### Task prompt
With pictures removed, the data below should be returned exactly.

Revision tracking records
# # #

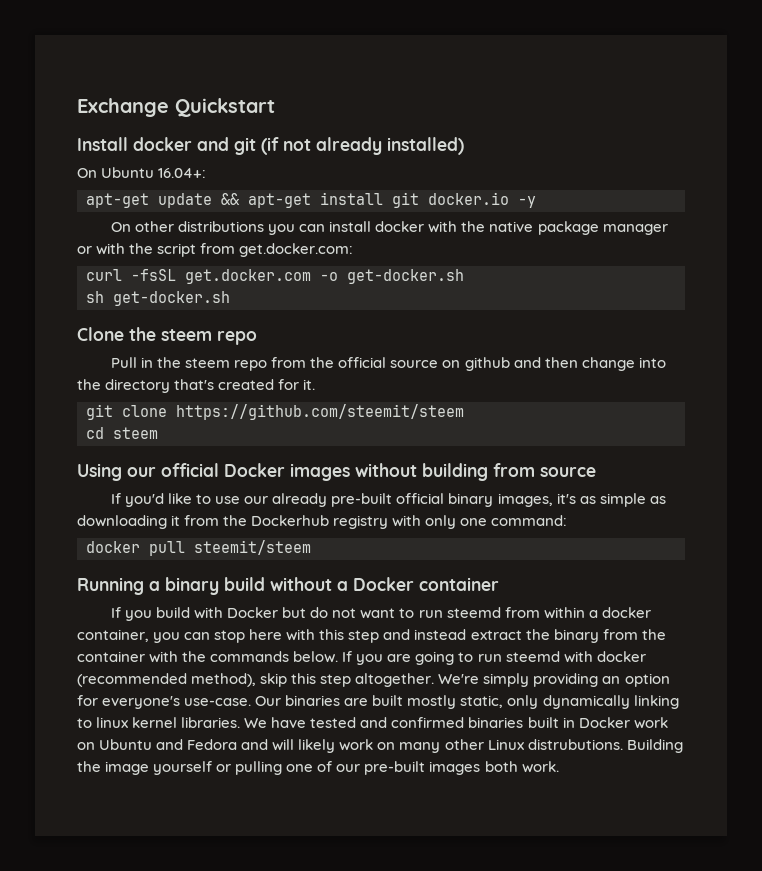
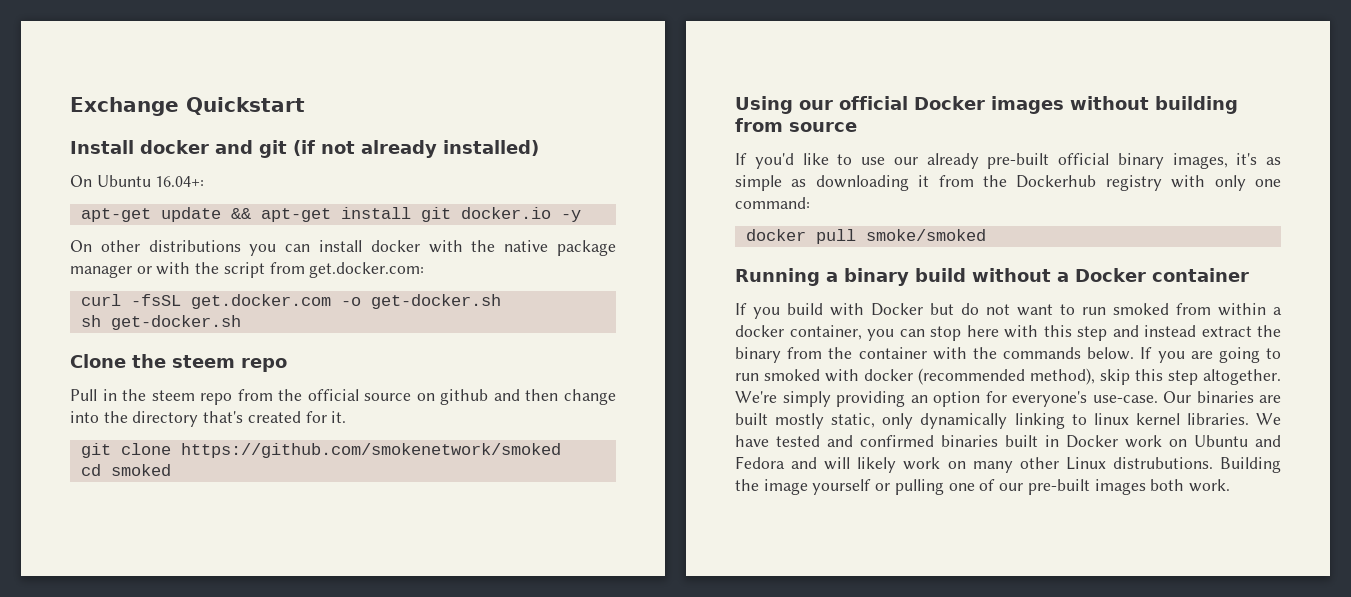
[176,404,464,420] https://github.com/steemit/steem -> [180,443,561,458] https://github.com/smokenetwork/smoked
[113,427,158,439] steem -> [110,464,171,476] smoked
[194,540,311,555] steemit/steem -> [865,229,986,241] smoke/smoked
[446,607,501,618] steemd -> [1113,303,1169,315] smoked
[505,651,560,662] steemd -> [764,369,820,381] smoked

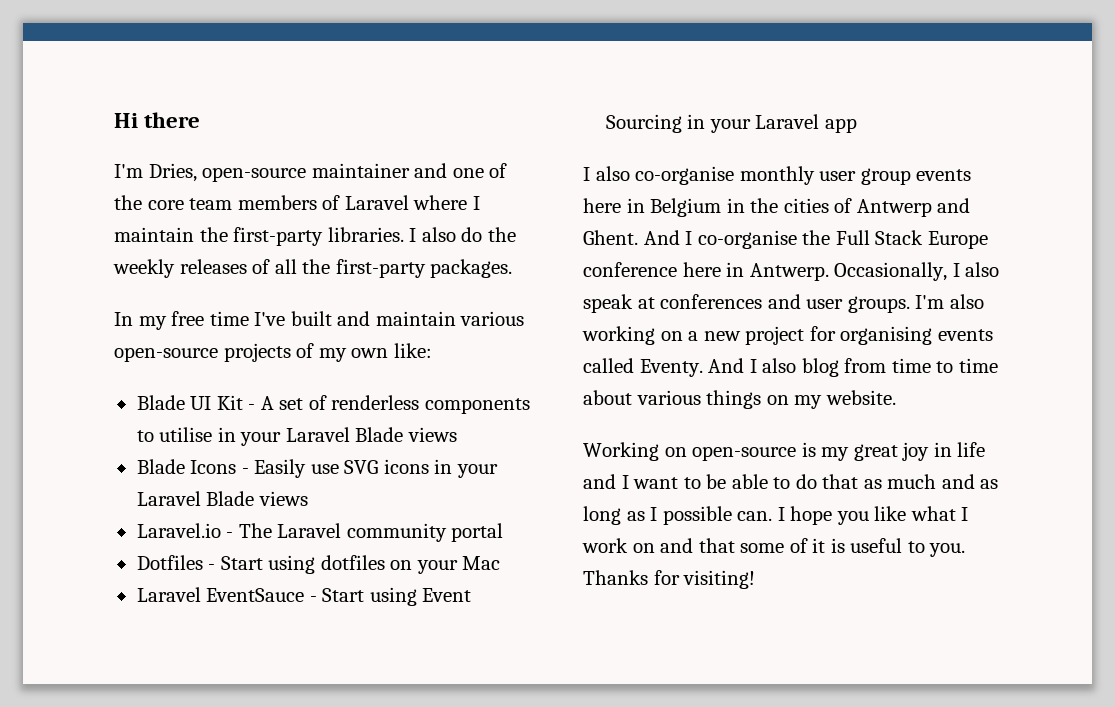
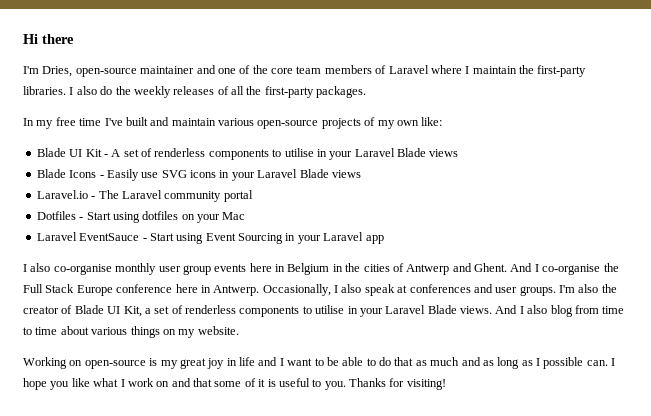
[582,326,993,345] [583,358,703,377] working on a new project for organising events called Eventy. -> [601,284,617,293] [23,305,492,317] the creator of Blade UI Kit, a set of renderless components to utilise in your Laravel Blade views.

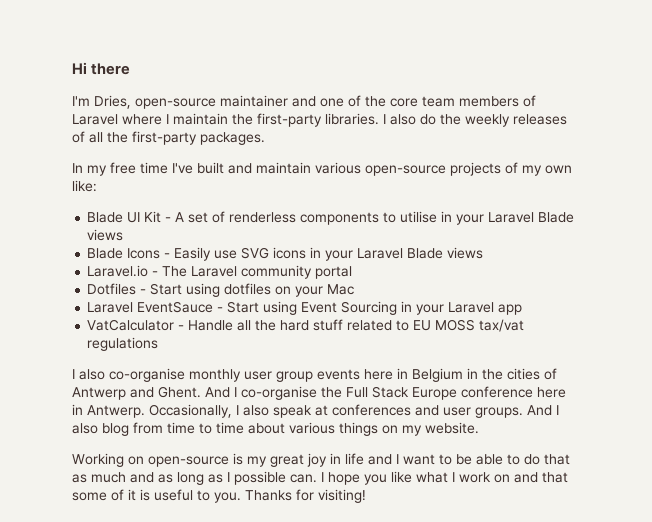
(384, 239) none -> [87,319,525,332] [87,337,159,351] // VatCalculator - Handle all the hard stuff related to EU MOSS tax/vat regulations
[559,284,617,293] [23,305,492,317] I'm also the creator of Blade UI Kit, a set of renderless components to utilise in your Laravel Blade views. -> (523, 412) none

# # #

### Response area
[176,404,464,420] https://github.com/steemit/steem -> [180,443,561,458] https://github.com/smokenetwork/smoked
[113,427,158,439] steem -> [110,464,171,476] smoked
[194,540,311,555] steemit/steem -> [865,229,986,241] smoke/smoked
[446,607,501,618] steemd -> [1113,303,1169,315] smoked
[505,651,560,662] steemd -> [764,369,820,381] smoked

[582,326,993,345] [583,358,703,377] working on a new project for organising events called Eventy. -> [601,284,617,293] [23,305,492,317] the creator of Blade UI Kit, a set of renderless components to utilise in your Laravel Blade views.

(384, 239) none -> [87,319,525,332] [87,337,159,351] // VatCalculator - Handle all the hard stuff related to EU MOSS tax/vat regulations
[559,284,617,293] [23,305,492,317] I'm also the creator of Blade UI Kit, a set of renderless components to utilise in your Laravel Blade views. -> (523, 412) none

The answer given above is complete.